La police londonienne sous le feu des critiques

Dimanche, quelques centaines de personnes se sont rassemblées dans l’après-midi devant Scotland Yard à Londres pour exprimer leur colère avant de se regrouper devant le parlement situé non loin.
Photo: Daniel Leal-Olivas Agence France-Presse Dimanche, quelques centaines de personnes se sont rassemblées dans l’après-midi devant Scotland Yard à Londres pour exprimer leur colère avant de se regrouper devant le parlement situé non loin.

Après un week-end marqué par l’intervention controversée de la police lors d’un hommage à une jeune Londonienne, dont la mort suscite un vif émoi au Royaume-Uni, le premier ministre, Boris Johnson, envisage de nouvelles actions pour lutter contre les violences infligées aux femmes.

Les images montrant des femmes maîtrisées et menottées ont suscité de nombreuses condamnations et un sentiment d’écœurement, qui viennent s’ajouter à l’émotion intense suscitée par la disparition, le 3 mars, de Sarah Everard, 33 ans, alors qu’elle rentrait chez elle.

Son corps a été retrouvé dans un bois du Kent (sud-est). Un agent de l’unité de la police de Londres chargée de la protection des représentations diplomatiques, Wayne Couzens, 48 ans, a été inculpé vendredi soir pour enlèvement et meurtre, et maintenu en détention.

« Comme tous ceux qui les ont vues, je suis profondément préoccupé par les images » des incidents survenus samedi lors de la veillée en hommage à la jeune femme, a déclaré Boris Johnson dans un communiqué dimanche soir. Lundi, « je présiderai une réunion du groupe criminalité et justice pour examiner les mesures supplémentaires que nous devons prendre pour protéger les femmes et la sécurité de nos rues », a ajouté le chef du gouvernement conservateur

À la suite des incidents survenus lors de la veillée en hommage à la jeune femme samedi soir, la ministre de l’Intérieur, Priti Patel, a demandé à l’inspecteur en chef des forces de police de procéder à un examen de l’action de la police lors de cette soirée, selon ses services. Insatisfait des explications qu’il a reçues de la part de la police, le maire travailliste de Londres, Sadiq Khan, a également demandé une enquête indépendante. Une perspective accueillie favorablement par la chef de la police de Londres, Cressida Dick, qui a déclaré dimanche qu’elle n’entendait pas démissionner malgré les appels en ce sens.

Photo: Daninel Leal-Olivas Agence France-Presse Sur les lieux des incidents de la veille dans le quartier de Clapham, de nombreux Londoniens se sont réunis dimanche autour du kiosque à musique, devenu un lieu de recueillement en hommage à Sarah Everard.

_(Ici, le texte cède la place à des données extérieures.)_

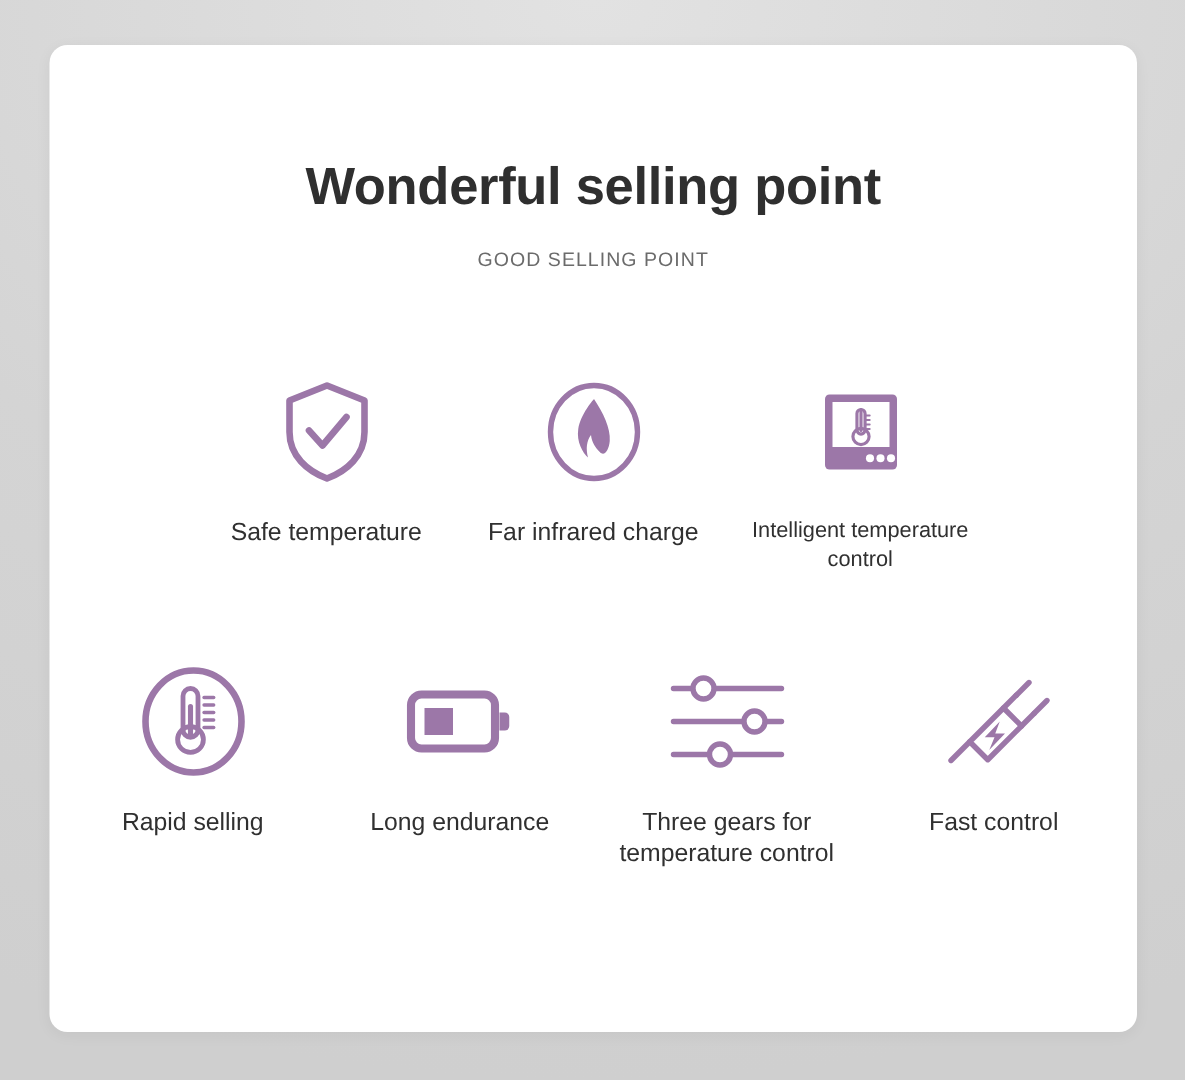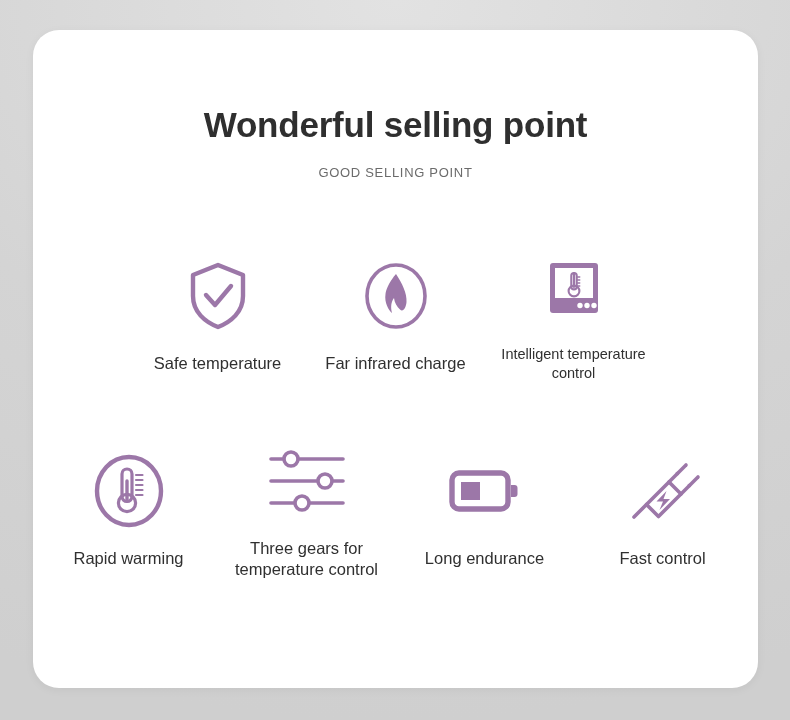"Wonderful selling point" .card { border-radius: 26px -> 12px }
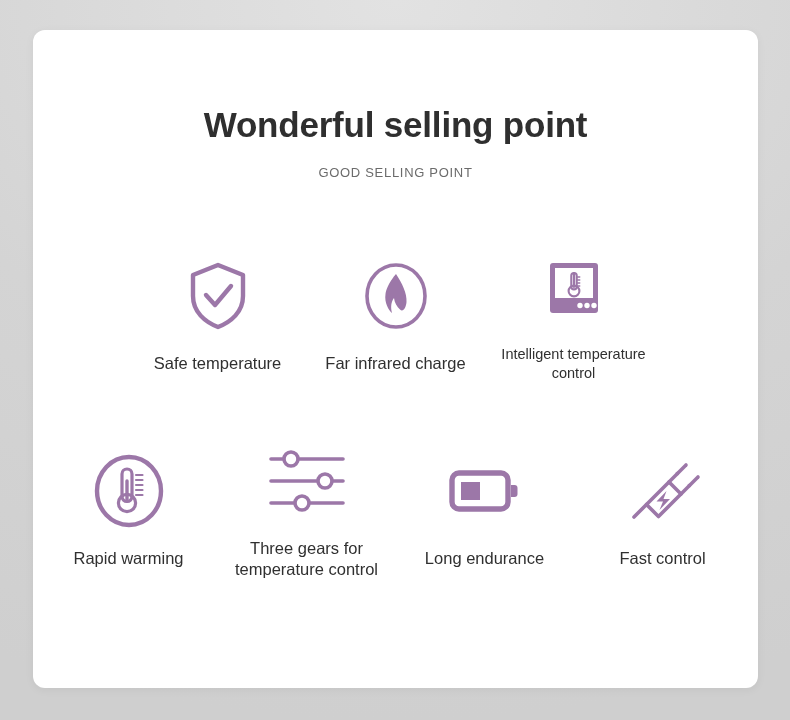"Safe temperature" .row { align-items: center -> flex-start }
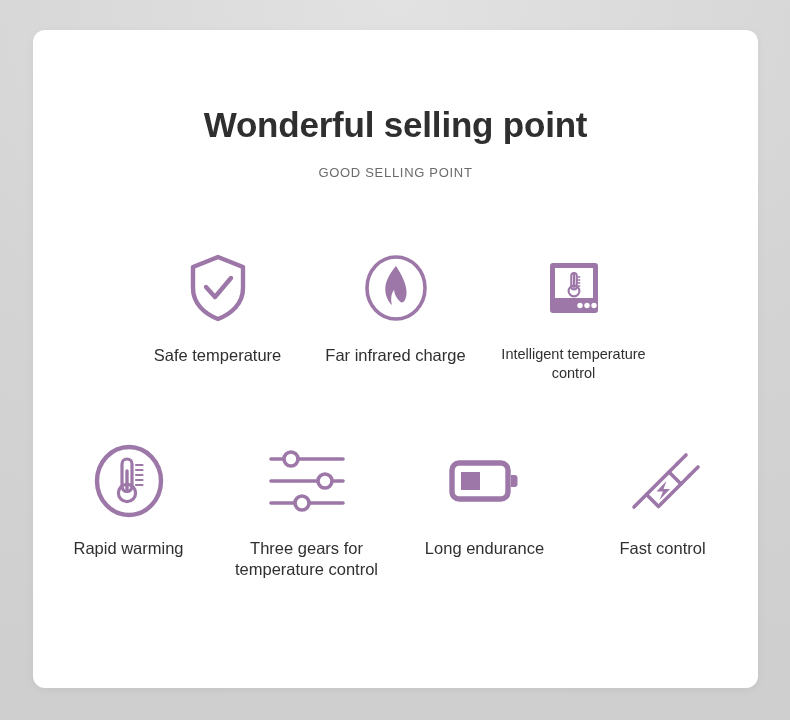"Rapid warming" div.feature-label { text: warming -> selling }
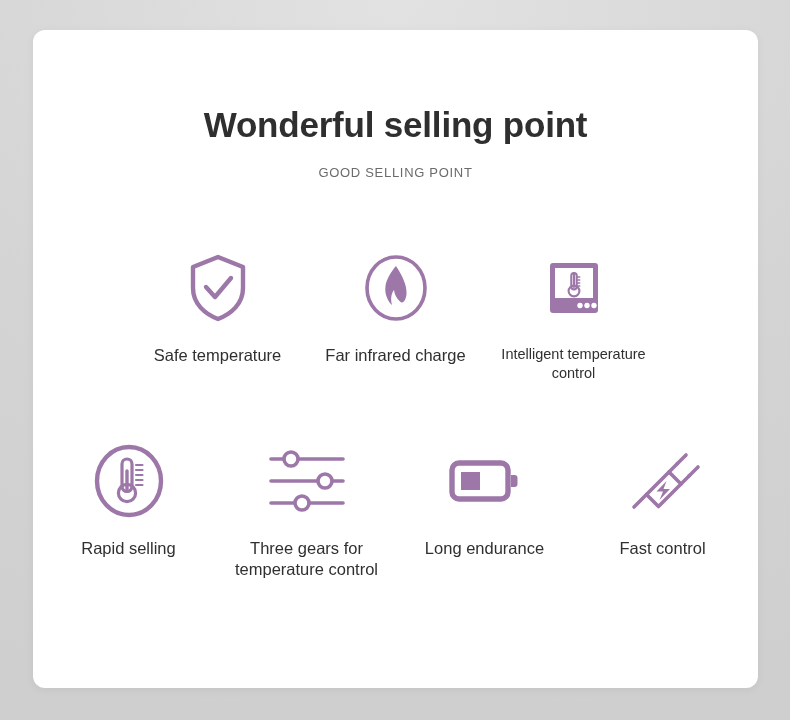"Three gears for temperature control" div.feature { order: before "Long endurance" -> after "Long endurance" }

« Réveil de la conscience »

Les policiers ont essayé de convaincre les gens de se disperser, ce que « beaucoup de gens ont fait », a-t-elle souligné, « sauf une petite minorité ». Selon la commissaire adjointe, ladite minorité a commencé à scander des slogans, à pousser les policiers et à leur jeter des projectiles.

La situation était telle que l’intervention de la police était « nécessaire », a-t-elle écrit dans un communiqué dans la nuit de samedi à dimanche. « Des centaines de personnes étaient massées, posant un réel risque » de transmission de la COVID-19. Quatre personnes ont été interpellées pour infractions aux règles anticoronavirus et à l’ordre public.

Dimanche, quelques centaines de personnes se sont rassemblées dans l’après-midi devant Scotland Yard à Londres pour exprimer leur colère avant de se regrouper devant le parlement situé non loin. Sur les lieux des incidents de la veille dans le quartier de Clapham, de nombreux Londoniens sont venus dimanche autour du kiosque à musique, devenu un lieu de recueillement où s’accumulent les bouquets de fleurs.

« Toutes les femmes autour de moi ont été vraiment affectées par la mort deSarah, a déclaré à l’AFP Isabel, j’ai l’impression que c’est un réveil de la conscience du public de ce que c’est que d’être une femme dans une société où on ne se sent pas en sécurité à tant d’égards. »

Le mouvement Reclaim These Streets, qui avait organisé la veillée de samedi avant de l’annuler faute de compromis avec la police, a condamné l’action des policiers qui ont « malmené physiquement des femmes lors d’une veillée contre la violence masculine ».